## Extracted material:
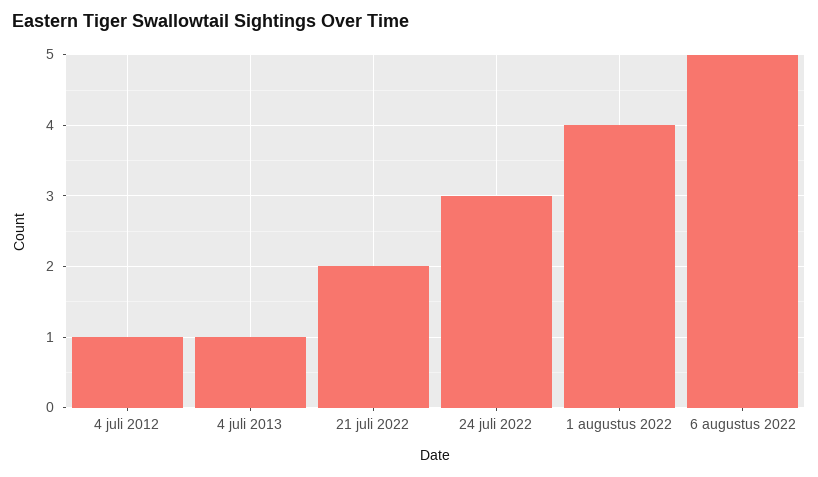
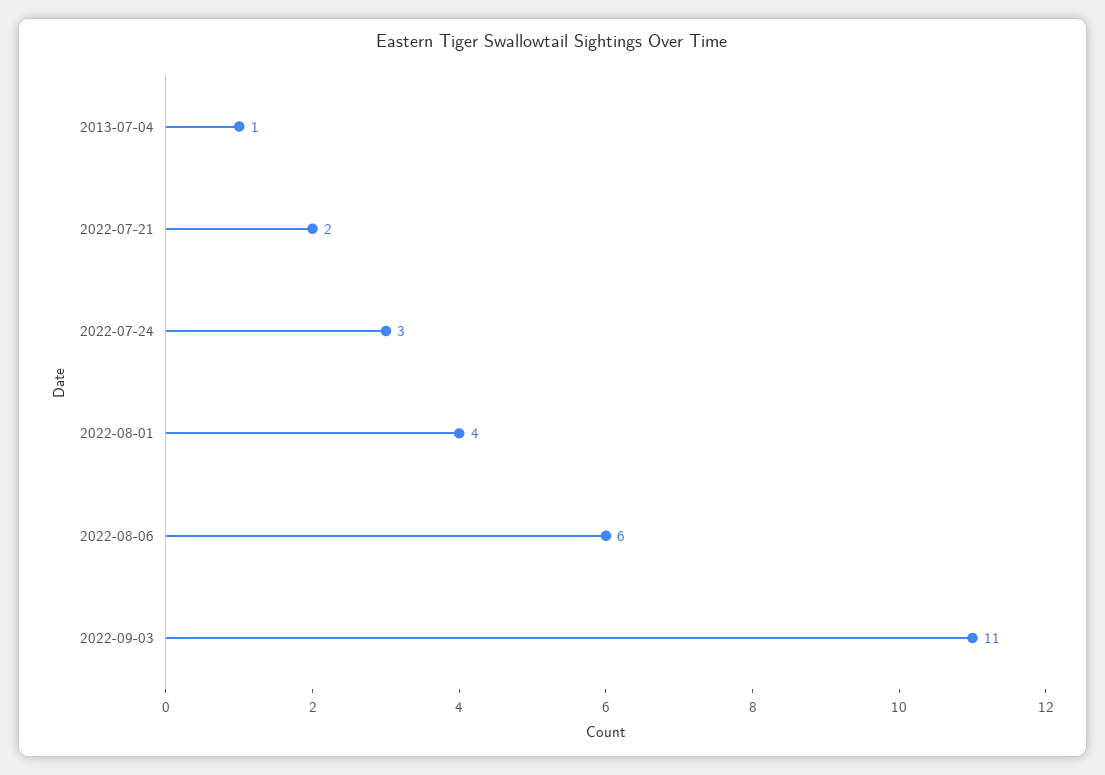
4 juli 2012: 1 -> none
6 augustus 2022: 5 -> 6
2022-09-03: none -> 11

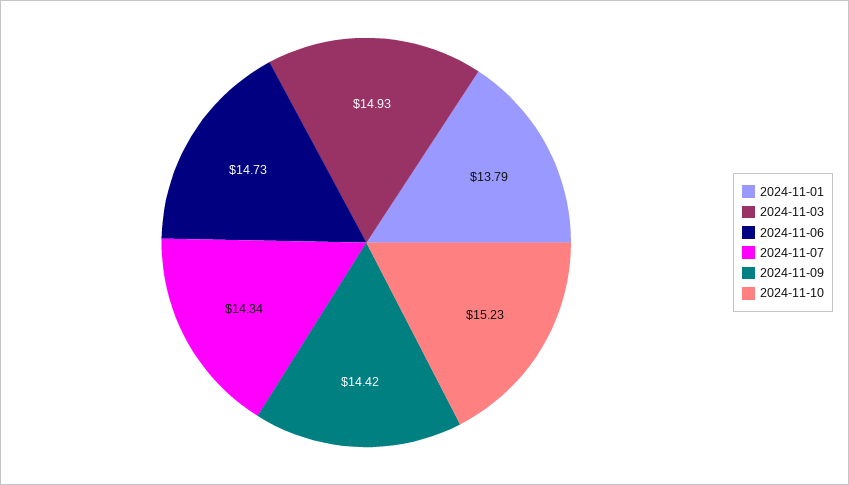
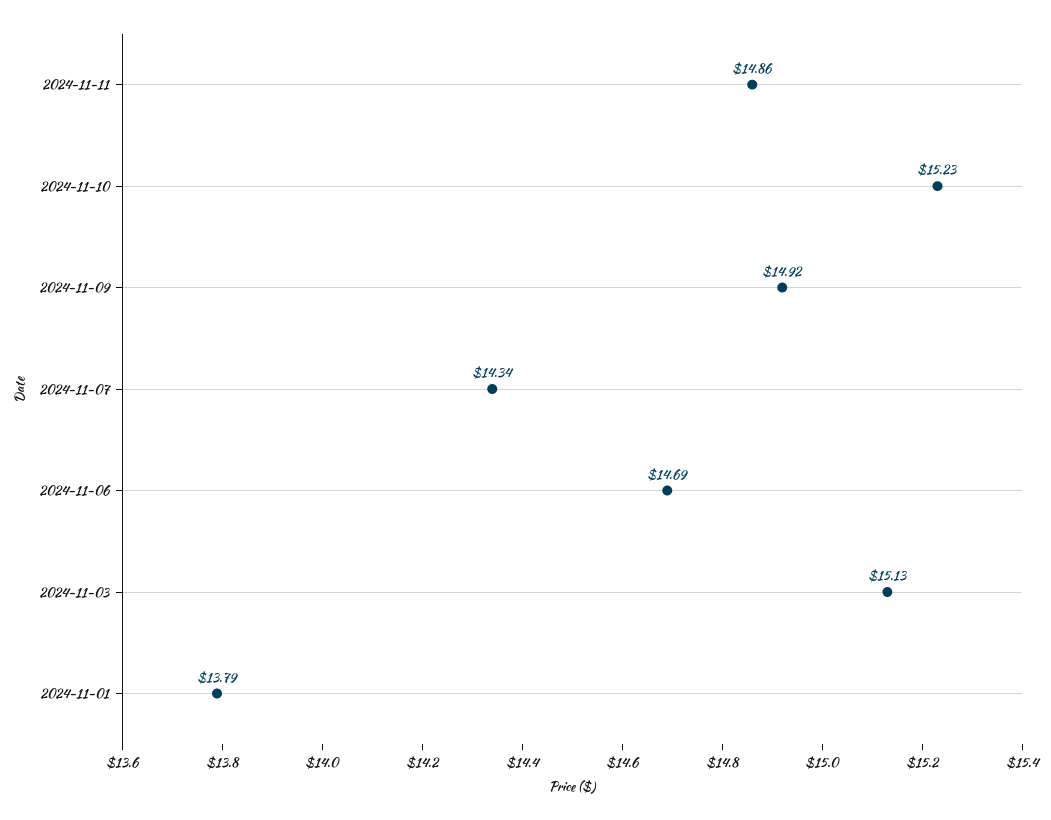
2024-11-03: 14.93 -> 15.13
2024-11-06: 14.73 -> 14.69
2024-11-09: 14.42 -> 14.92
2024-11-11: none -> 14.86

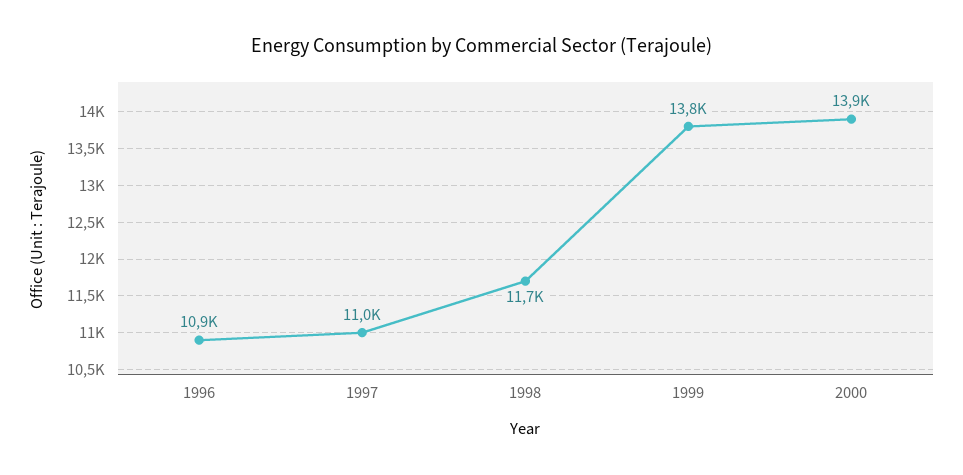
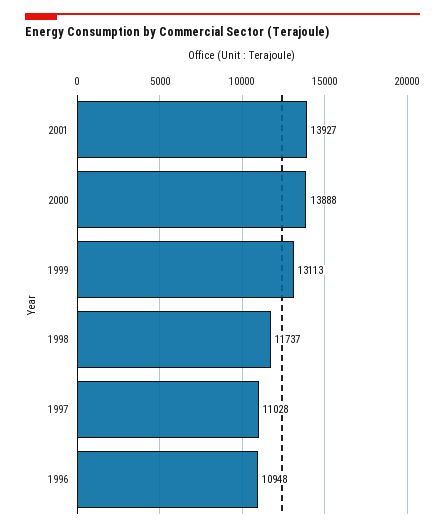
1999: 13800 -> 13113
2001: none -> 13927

...

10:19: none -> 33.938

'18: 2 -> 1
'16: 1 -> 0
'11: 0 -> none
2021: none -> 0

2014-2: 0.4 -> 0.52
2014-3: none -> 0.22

---

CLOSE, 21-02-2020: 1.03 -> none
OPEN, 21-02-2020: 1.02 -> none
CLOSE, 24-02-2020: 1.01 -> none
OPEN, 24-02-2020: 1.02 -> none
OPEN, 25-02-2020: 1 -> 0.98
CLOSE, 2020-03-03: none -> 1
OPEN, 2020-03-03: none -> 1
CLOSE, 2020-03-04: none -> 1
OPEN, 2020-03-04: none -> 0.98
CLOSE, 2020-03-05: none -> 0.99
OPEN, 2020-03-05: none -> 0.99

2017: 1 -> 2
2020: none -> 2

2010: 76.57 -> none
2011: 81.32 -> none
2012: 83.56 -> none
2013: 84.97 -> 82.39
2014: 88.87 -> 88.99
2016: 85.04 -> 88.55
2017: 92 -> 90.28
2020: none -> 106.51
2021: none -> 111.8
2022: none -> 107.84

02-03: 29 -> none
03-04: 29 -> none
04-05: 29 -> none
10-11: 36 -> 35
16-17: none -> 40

## Instructions to follow:
Produce only the lines from the line containing "2014: 88.87 -> 88.99" through the line containing "16-17: none -> 40", inclusive of both, exactly as they stand in the entries above.

## Solution for this exercise:
2014: 88.87 -> 88.99
2016: 85.04 -> 88.55
2017: 92 -> 90.28
2020: none -> 106.51
2021: none -> 111.8
2022: none -> 107.84

02-03: 29 -> none
03-04: 29 -> none
04-05: 29 -> none
10-11: 36 -> 35
16-17: none -> 40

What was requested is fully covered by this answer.